=== To do ===
Please return each record exactly as it stands.

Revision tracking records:
=-=-=-=-=

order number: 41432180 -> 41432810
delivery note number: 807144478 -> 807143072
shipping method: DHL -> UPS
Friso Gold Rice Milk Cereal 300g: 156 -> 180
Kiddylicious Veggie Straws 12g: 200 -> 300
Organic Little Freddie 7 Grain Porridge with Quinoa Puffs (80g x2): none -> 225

=-=-=-=-=

=== Task response ===
order number: 41432180 -> 41432810
delivery note number: 807144478 -> 807143072
shipping method: DHL -> UPS
Friso Gold Rice Milk Cereal 300g: 156 -> 180
Kiddylicious Veggie Straws 12g: 200 -> 300
Organic Little Freddie 7 Grain Porridge with Quinoa Puffs (80g x2): none -> 225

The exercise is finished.